* **AIM OF THE TASK**: Leave the images aside and output every entry exactly.

* **RECORDS FOR THE TASK**:
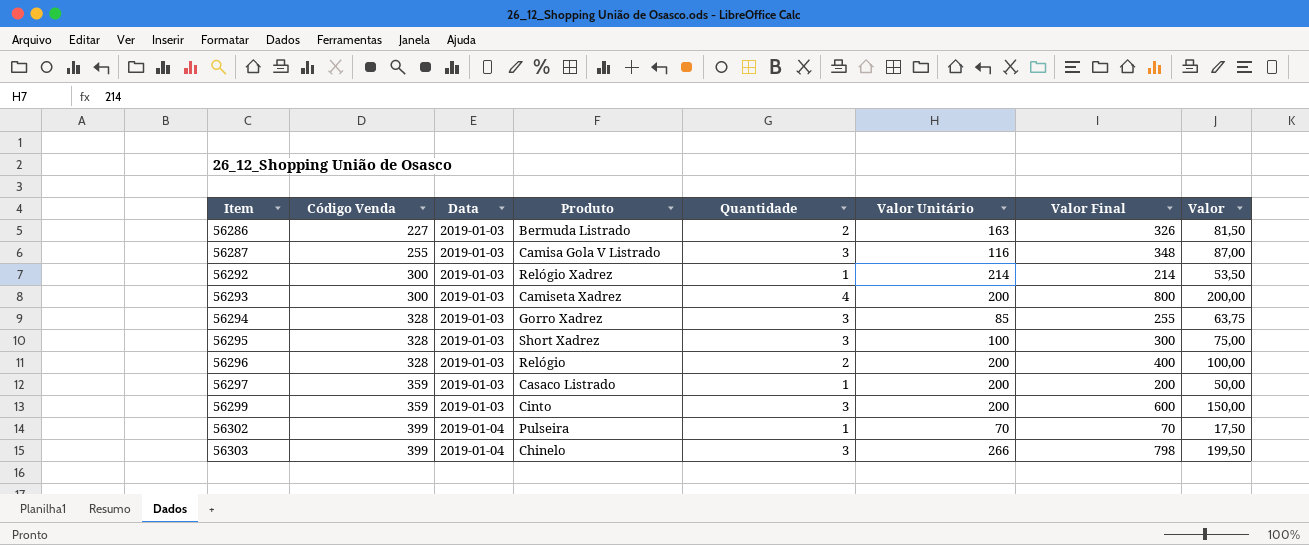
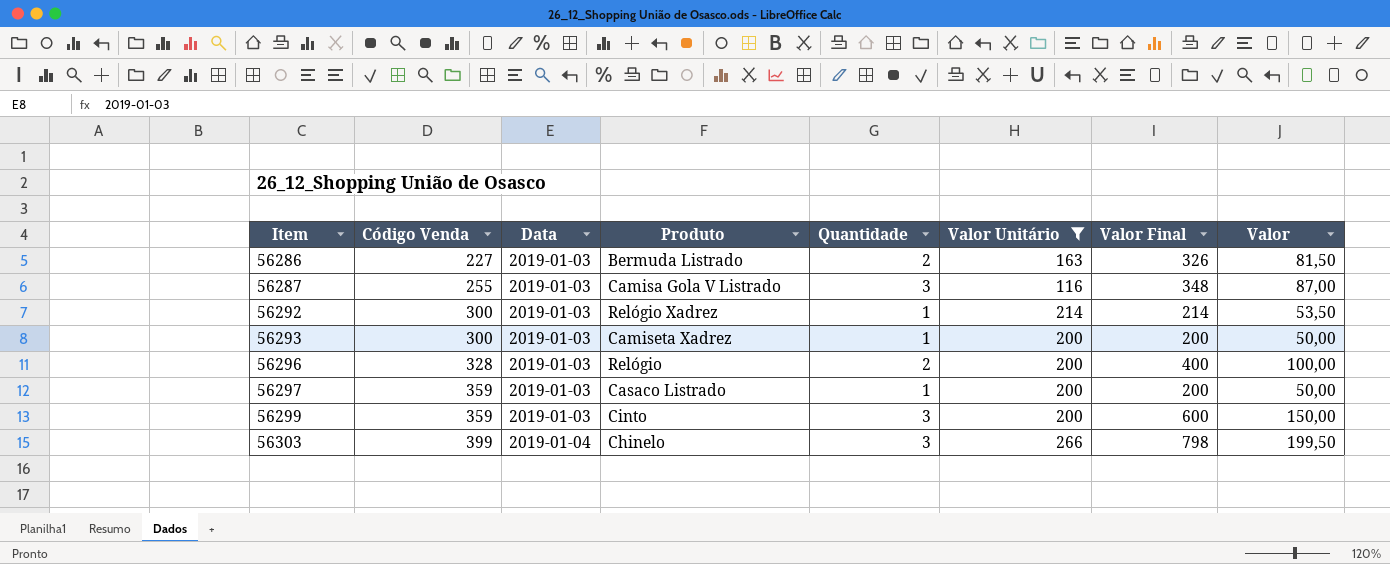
filter: none -> Valor Unitário >= 116
56293 | Quantidade: 4 -> 1
56293 | Valor Final: 800 -> 200
56293 | Valor: 200,00 -> 50,00

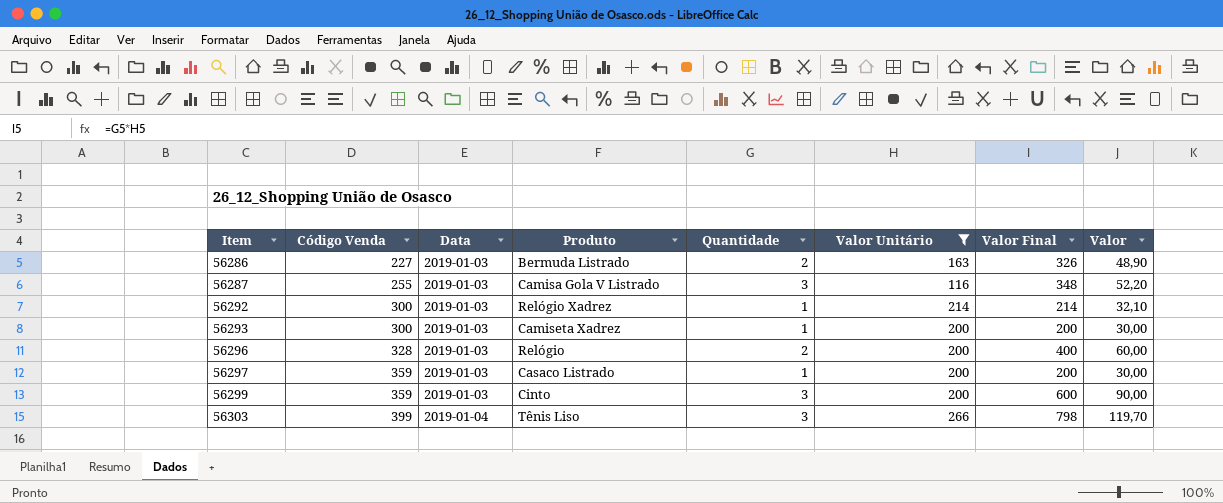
column Valor | formula: [Valor Final] * 0,25 -> [Valor Final] * 0,15
56303 | Produto: Chinelo -> Tênis Liso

* **OUTPUT OF THE TASK**:
filter: none -> Valor Unitário >= 116
56293 | Quantidade: 4 -> 1
56293 | Valor Final: 800 -> 200
56293 | Valor: 200,00 -> 50,00

column Valor | formula: [Valor Final] * 0,25 -> [Valor Final] * 0,15
56303 | Produto: Chinelo -> Tênis Liso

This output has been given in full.